こんにちは。
今年は、来年からの米作りに向けた“準備期間”。
農業の知識も経験もまったくゼロの状態から、少しずつ田んぼや機械の扱いを学んでいます。
最初は「自然に囲まれてのんびり働く」という、どこか憧れのような理想を描いていました。
朝日を浴びながら田んぼに出て、夕方には風を感じながら一日を振り返る——そんなスローライフを夢見ていたのです。
でも、実際に動き出してみると、理想と現実のギャップを痛感する出来事ばかり。
それでも、そこには“人とのつながり”や“新しい学び”もありました。
◆ トラクターとの出会いと、おじさんの一言
ある日、地域の農家のおじさんが、僕にこんな話をしてくれました。
「トラクター、倉庫に置かせてもらう代わりに、好きなときに使っていいよ。」
まさかそんな申し出をもらえるとは思っていなかったので、びっくり。
でも、その言葉が本当にうれしかった。
農業を始めたいと思っても、最初のハードルはやはり“機械”。
それを気軽に貸してもらえるなんて、ありがたい限りです。
ただ、問題は——僕がトラクターをまともに動かしたことがないこと。
それでもおじさんは笑いながら、
「最初はみんなそんなもんだよ。やってみりゃわかるさ」と言ってくれました。
その言葉に背中を押されて、見よう見まねで挑戦。
結果は……草ボーボーの中でロータリーの羽に草が巻き付く大惨事。


エンジン音がどんどん重くなり、焦って止めて確認すると、ロータリーが草でぎっしり。
泥まみれになって手で草を取ること数十分。
「こんなこと、YouTubeでは誰も言ってなかったぞ!」と心の中でツッコミながら、汗だくで奮闘しました。
それでも、嫌な気持ちは不思議とありませんでした。
「失敗していいんだ」と言ってくれたおじさんの言葉を思い出しながら、
泥にまみれたその瞬間を、どこか誇らしく感じていました。
◆ 「自然と共に生きる」は、想像以上に難しい
農業を始める前は、「自然と共に生きる」という言葉に穏やかなイメージを持っていました。

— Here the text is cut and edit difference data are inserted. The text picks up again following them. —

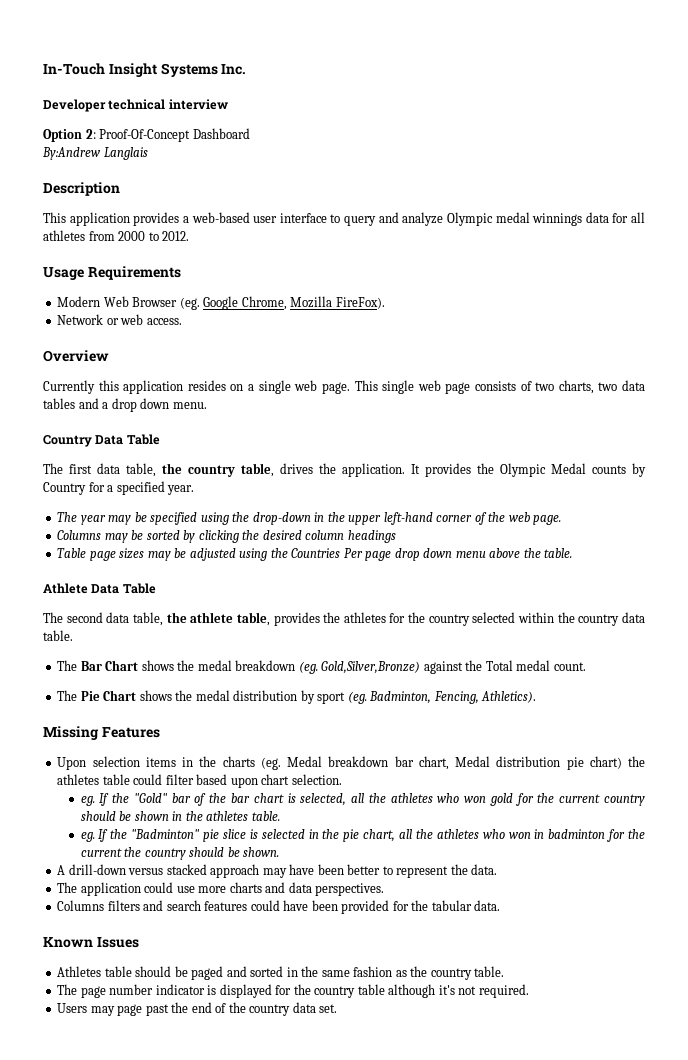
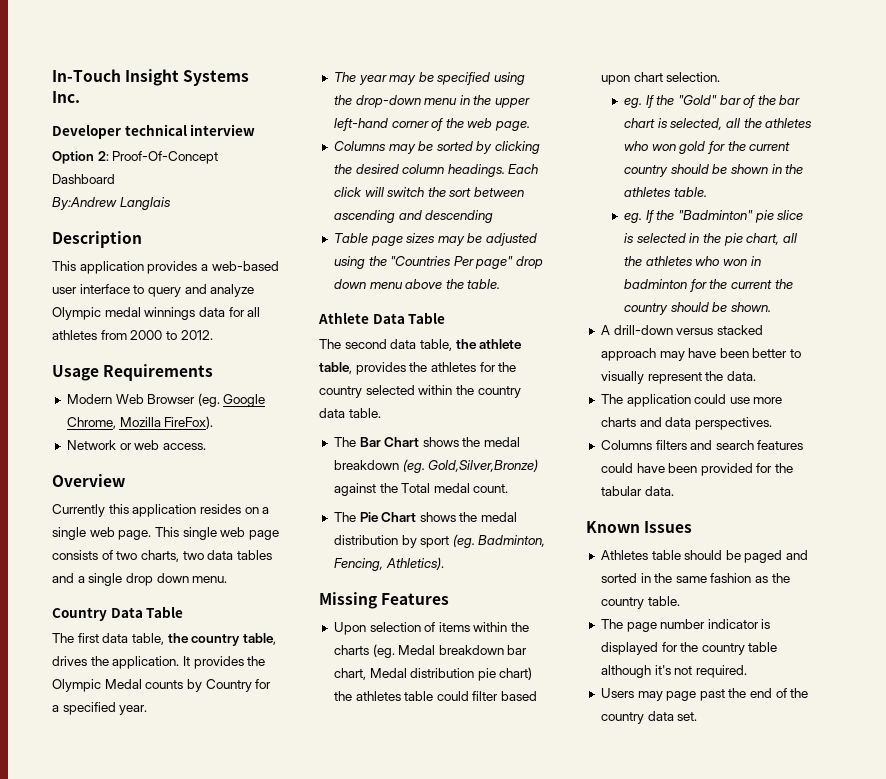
(109, 405) none -> [88,573,123,586] single
(311, 518) none -> [424,98,458,105] menu
[347,530,396,543] headings -> [447,164,539,177] [333,187,525,197] [333,210,494,223] headings. Each click will switch the sort between ascending and descending
[291,548,392,561] Countries Per page -> [390,256,514,269] "Countries Per page"
[145,757,194,767] items in -> [424,622,508,632] of items within
(393, 870) none -> [600,371,644,384] visually

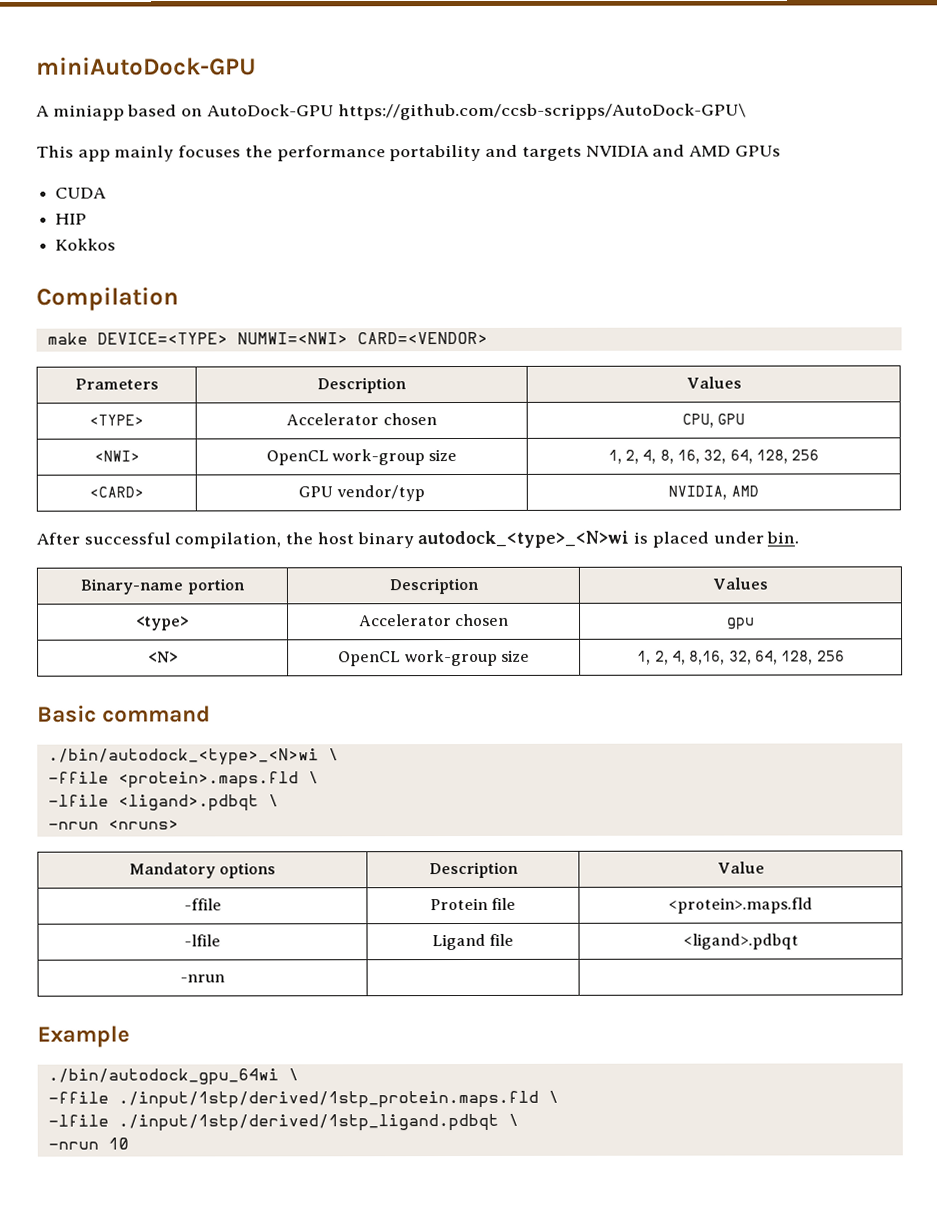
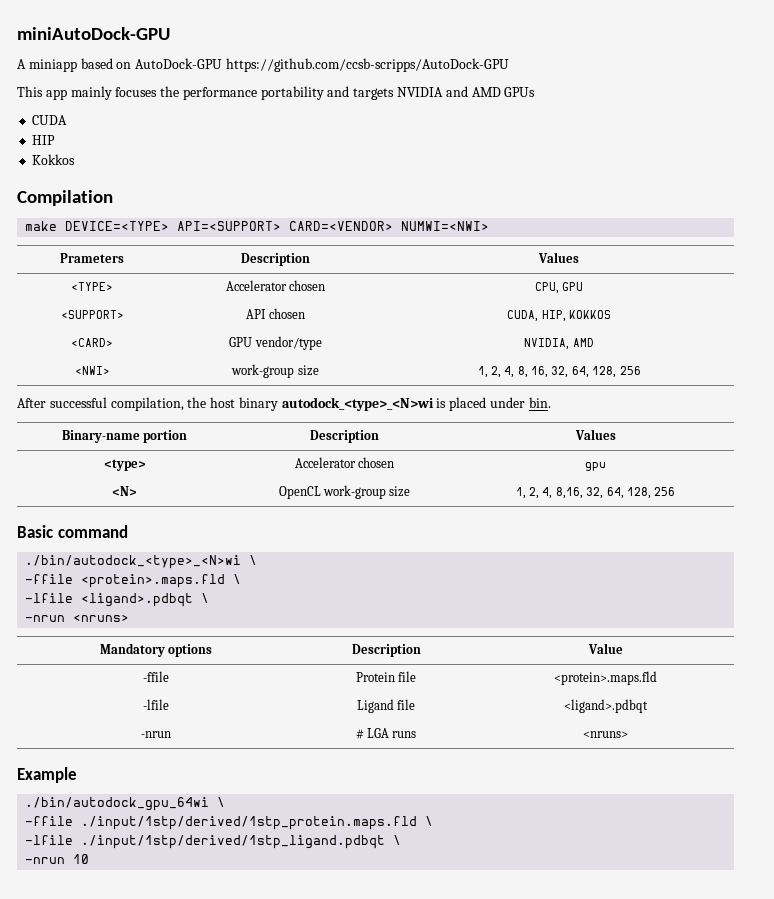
[337,103,746,121] https://github.com/ccsb-scripps/AutoDock-GPU\ -> [225,58,509,72] https://github.com/ccsb-scripps/AutoDock-GPU
(228, 338) none -> [177,221,394,231] API=<SUPPORT> CARD=<VENDOR>
[356,331,488,345] CARD=<VENDOR> -> (490, 226) none
(746, 419) none -> [60,310,124,319] [246,308,305,319] [507,310,611,322] [71,338,113,347] [229,336,322,350] [524,338,594,350] // <SUPPORT> | API chosen | CUDA, HIP, KOKKOS // <CARD> | GPU vendor/type | NVIDIA, AMD
[265,450,329,466] OpenCL -> (110, 370) none
[89,486,144,498] [298,485,425,502] [668,485,759,500] // <CARD> | GPU vendor/typ | NVIDIA, AMD -> (641, 370) none
(225, 978) | -> [355,728,417,739] [583,731,628,738] # LGA runs | <nruns>

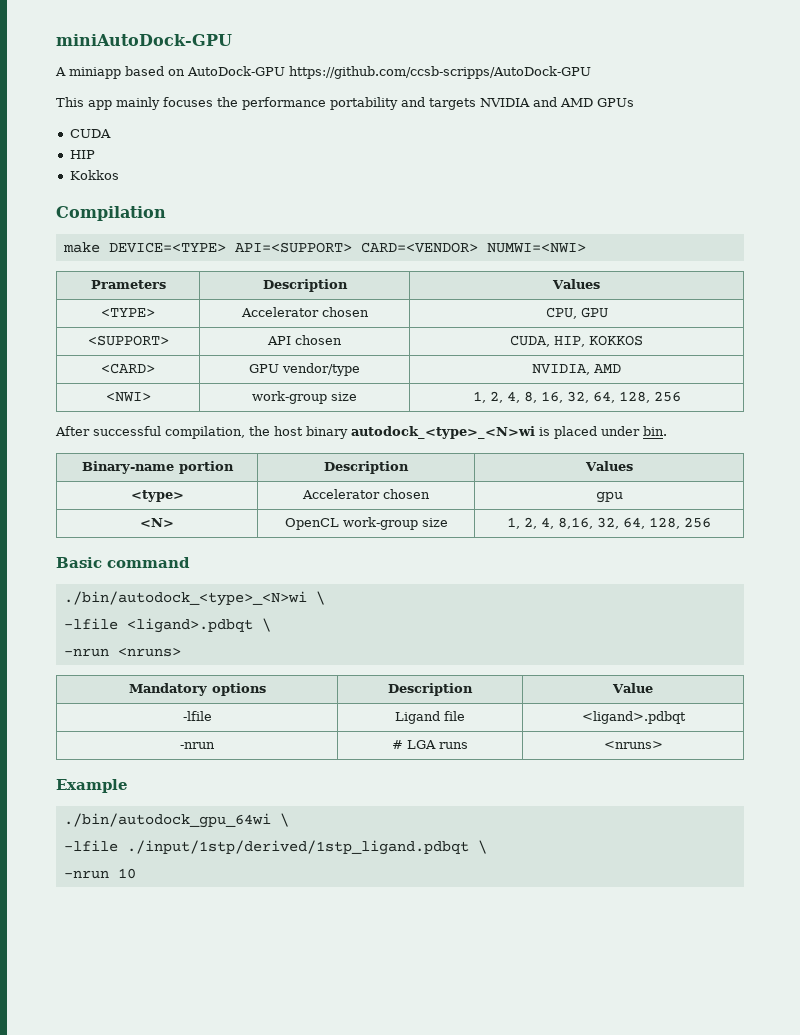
[25,574,242,588] // -ffile <protein>.maps.fld \ -> (325, 598) none
[143,671,169,682] [355,671,417,682] [554,671,657,685] // -ffile | Protein file | <protein>.maps.fld -> (654, 688) none
[25,816,434,830] // -ffile ./input/1stp/derived/1stp_protein.maps.fld \ -> (289, 820) none

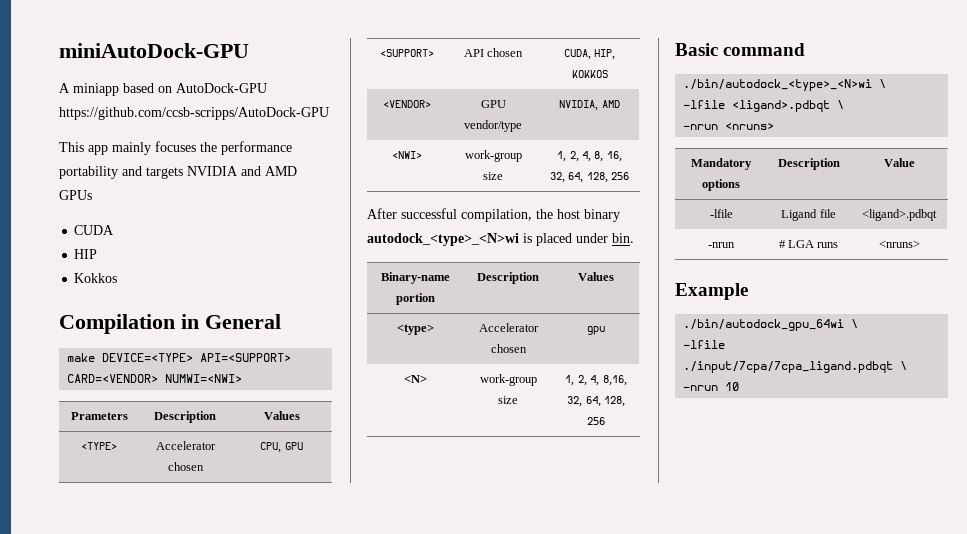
(166, 213) none -> [181,314,281,329] in General
[101,363,155,374] <CARD> -> [383,100,431,108] <VENDOR>
[284,518,339,530] OpenCL -> (427, 379) none
[126,840,469,855] ./input/1stp/derived/1stp_ligand.pdbqt -> [683,361,894,373] ./input/7cpa/7cpa_ligand.pdbqt

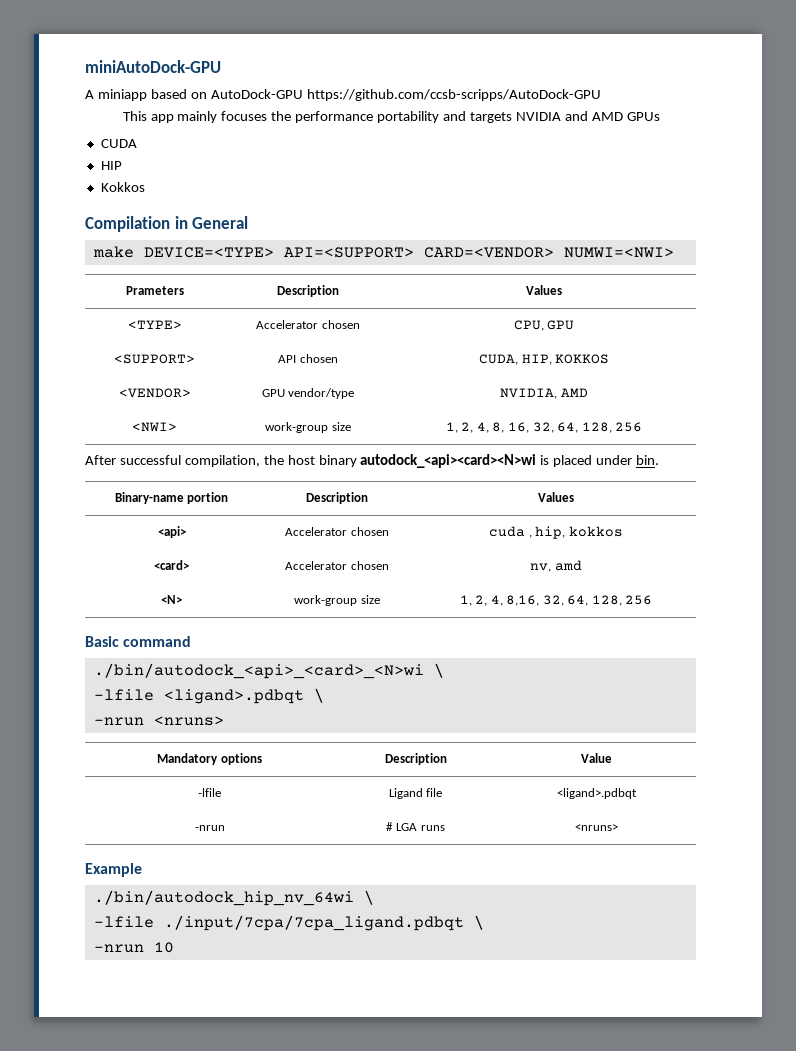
[367,233,519,246] autodock_<type>_<N>wi -> [360,454,537,468] autodock_<api><card><N>wi
[397,324,434,335] [478,323,539,332] [490,344,527,353] [587,326,605,335] <type> | Accelerator chosen | gpu -> [157,526,186,538] [285,527,389,536] [489,526,623,539] [154,560,189,570] [285,561,389,570] [530,560,582,572] <api> | Accelerator chosen | cuda , hip, kokkos // <card> | Accelerator chosen | nv, amd
[683,79,873,91] ./bin/autodock_<type>_<N>wi -> [93,663,424,679] ./bin/autodock_<api>_<card>_<N>wi
[683,319,845,331] ./bin/autodock_gpu_64wi -> [93,890,354,906] ./bin/autodock_hip_nv_64wi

でも、少し田んぼに関わっただけでも、自然は想像以上に手ごわい存在だとわかります。
気温、雨、風、雑草、虫——どれも人間の都合では動いてくれません。
「自然に寄り添う」というのは、実際には「自然と折り合いをつけていく」ことの連続。
草刈りをしても数日後にはもう新しい草が伸びるし、
雨が降れば予定していた作業がすべて狂う。
それでも、そんな自然の中で作業していると、少しずつ気づくことがあります。
自然は敵でも味方でもなく、ただ“そこにある存在”なんだということ。
失敗しても、うまくいかなくても、「またやってみよう」と思える。
きっとその繰り返しが、少しずつ農家としての感覚を育てていくのだと思います。
◆ 理想だけでは続かない「農業のリアル」
農業を始める準備を進めていく中で、もうひとつ感じたのは、
「農業は感覚ではなく、経営の仕事」だということ。
肥料代、燃料費、機械の維持費、資材代……。
数字を計算していくと、理想だけではやっていけない現実が見えてきます。
さらに、収穫した後の販売ルートやブランディングも考えなければなりません。
自然の中でのびのびと働くというイメージから、
「戦略を立てて、現実と向き合う仕事」へと認識が変わっていきました。
けれど、こうして現実を知っていくことで、
最初に描いていた“夢”がより具体的な“目標”に変わっていくのを感じます。
理想を持ちながらも、地に足をつけて一歩ずつ進む。
それが、これからの僕のテーマです。
◆ 少しずつ「自分の田んぼ」へ
今の僕は、まだ本格的な米作りをしているわけではありません。
田んぼを整備し、草を刈り、機械を動かす練習をしているだけ。
でも、そんな日々の中でも、小さな発見や学びがあります。
トラクターの音や、土の匂い、風の流れ。
ひとつひとつが、これまで知らなかった“田んぼのリズム”を教えてくれます。
「うまくいかなくて当然」と笑ってくれたおじさんの言葉を思い出すたび、
焦らずに、じっくり準備していこうと思えるのです。
◆ 終わりに
理想と現実のギャップを感じながらも、
やっぱり“米作り”という目標に向かって進んでいく今が、とても楽しい。
草まみれになってトラクターを止めたあの日も、
振り返れば大切な一歩でした。
農業は思っていたよりずっと大変で、
思っていた以上に、温かい世界でもあります。
来年、自分の田んぼで田植えができるように。
今はその日のために、泥にまみれながら準備を続けています。
🌾 次回予告
次回は、「地域の方々との出会いと学び」について。
ゼロから始める僕に、地元の人たちが教えてくれた“農の知恵”を紹介します。
どうぞお楽しみに。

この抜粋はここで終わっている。